Outside the gate drive circuit 20, a signal wiring area SA is formed in which signal wirings for transmitting various signals to be applied to the gate drive circuit 20 and the discharge circuit DSC are formed.

On the other hand, a discharge circuit (DSC) connected to each of the gate lines GL is formed inside the gate drive circuit 20.

The source terminal S is connected to the gate line GL and the gate terminal and the drain terminal G and D are connected to the discharge gate signal and the discharge drain signal DSC_G and DSC_D, .

A common wiring region CA in which a common wiring for transmitting a common voltage is formed is located inside the discharge circuit DSC.

Referring to FIG. 2, when the display panel 10 displays an image as a power-on state, the stage SR normally operates to sequentially output the gate high voltage VGH. Thus, the pixel P is turned on by the gate high voltage VGH and is supplied with the data voltage transmitted through the data line DL.

The discharge circuit DSC does not operate at the time of power-on and is turned off. That is, the discharge gate signal and the discharge drain signal (DSC_G, DSC_D) in the state of the low power supply voltage (Vss) are applied to the gate terminal and the drain terminal (G, D).

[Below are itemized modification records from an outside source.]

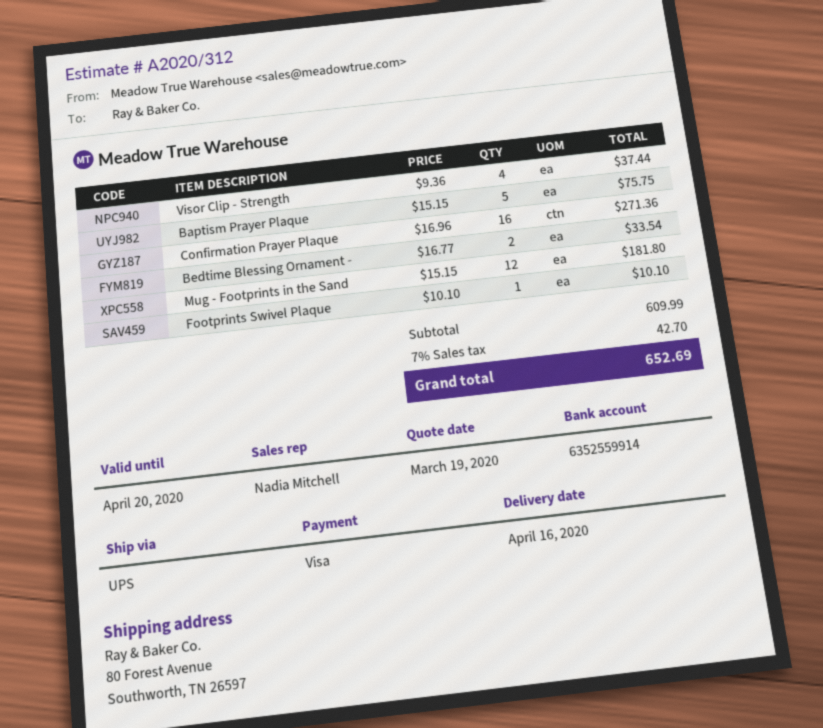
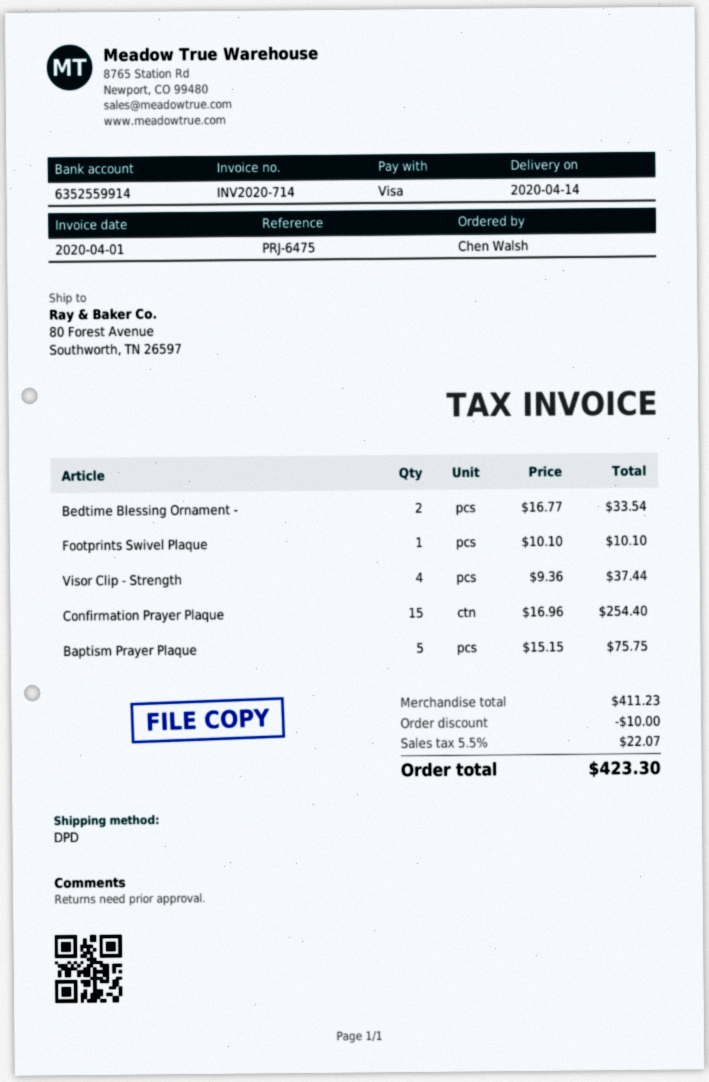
delivery date: 2020-04-16 -> 2020-04-14
shipping method: UPS -> DPD
Confirmation Prayer Plaque: 16 x 16.96 = 271.36 -> 15 x 16.96 = 254.40
Mug - Footprints in the Sand: 12 x 15.15 = 181.80 -> none
subtotal: 609.99 -> 411.23
discount: none -> 10.00
tax: 7% = 42.70 -> 5.5% = 22.07
total: 652.69 -> 423.30

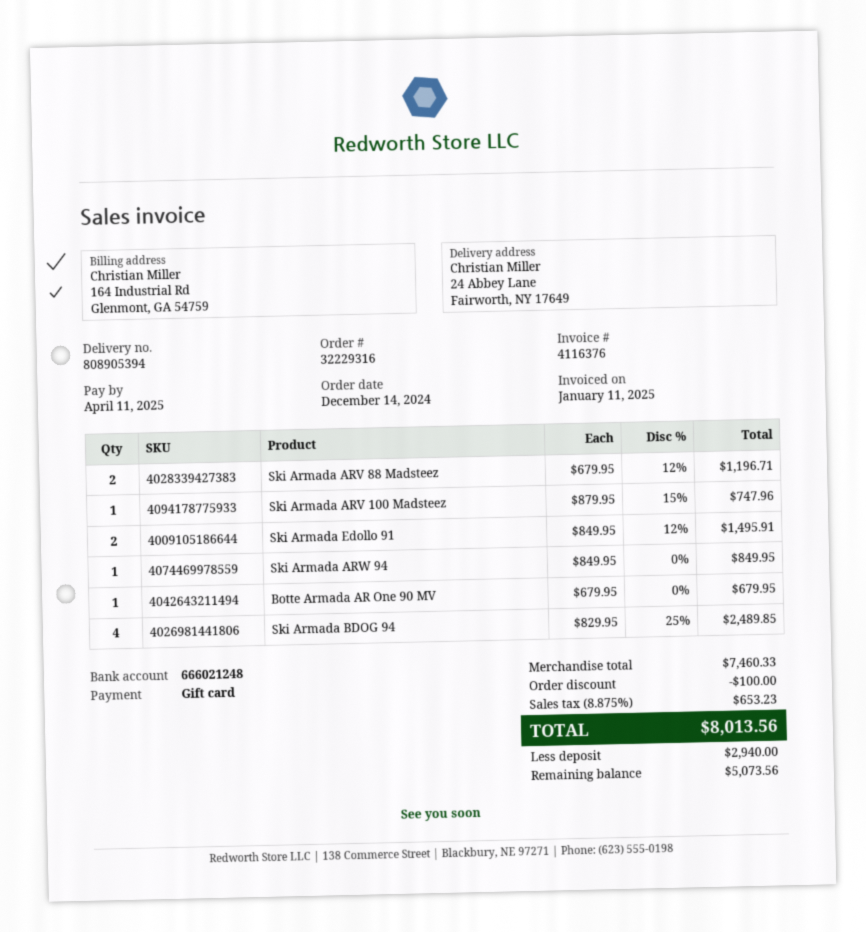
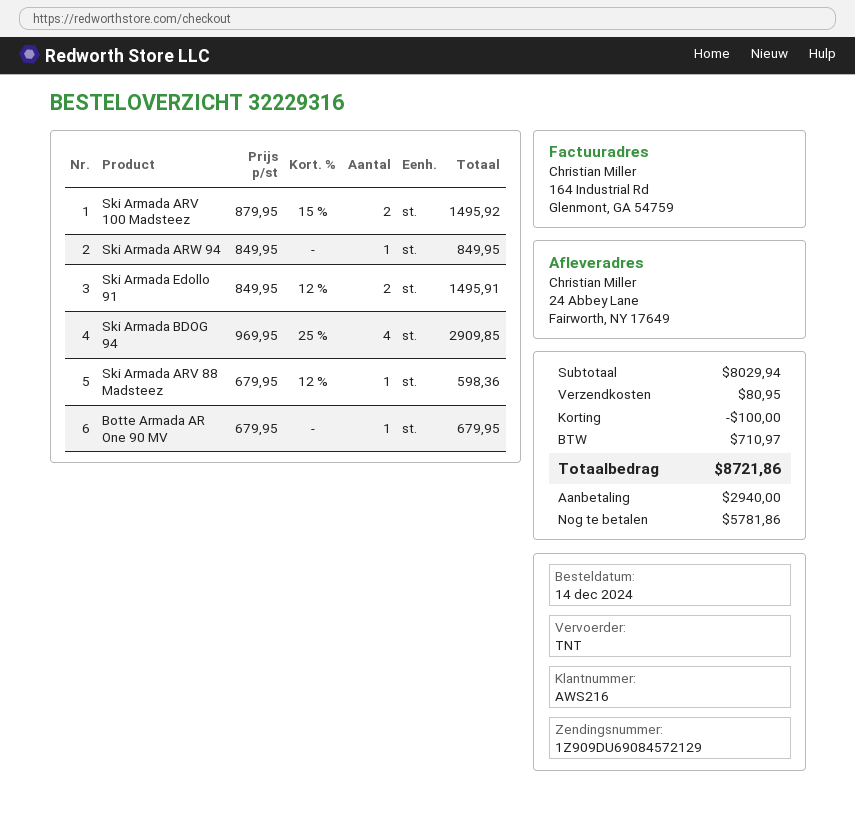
Ski Armada ARV 88 Madsteez: 2 x 679.95 - 12% = 1196.71 -> 1 x 679.95 - 12% = 598.36
Ski Armada ARV 100 Madsteez: 1 x 879.95 - 15% = 747.96 -> 2 x 879.95 - 15% = 1495.92
Ski Armada BDOG 94: 4 x 829.95 - 25% = 2489.85 -> 4 x 969.95 - 25% = 2909.85
subtotal: 7460.33 -> 8029.94
shipping: none -> 80.95
tax: 653.23 -> 710.97
total: 8013.56 -> 8721.86
balance: 5073.56 -> 5781.86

When the display panel 10 is turned off, the operation of the stage SR is turned off and no voltage is outputted to the gate line GL.

On the other hand, the discharging circuit (DSC) operates simultaneously at the time of power-off. That is, the discharge gate signal and the discharge drain signals DSC_G and SC_D in the state of a high voltage, that is, the gate high voltage (VGH) state, are applied to the gate terminal and the drain terminal G and D, respectively. Thus, the discharge circuit DSC outputs the gate high voltage VGH to the gate wiring GL through the source terminal S, whereby the switching transistor Ts of the pixel P is turned on, The electric charge charged in the electric field P is discharged.

As described above, in the conventional case, a separate discharge circuit (DSC) is formed in the non-display area (NA) for the purpose of charge discharge at the time of power-off, and further a separate signal for driving the discharge circuit The wiring is formed in the non-display area NA. As a result, the width of the non-display area NA increases, and it is difficult to realize a narrow bezel which is a current trend.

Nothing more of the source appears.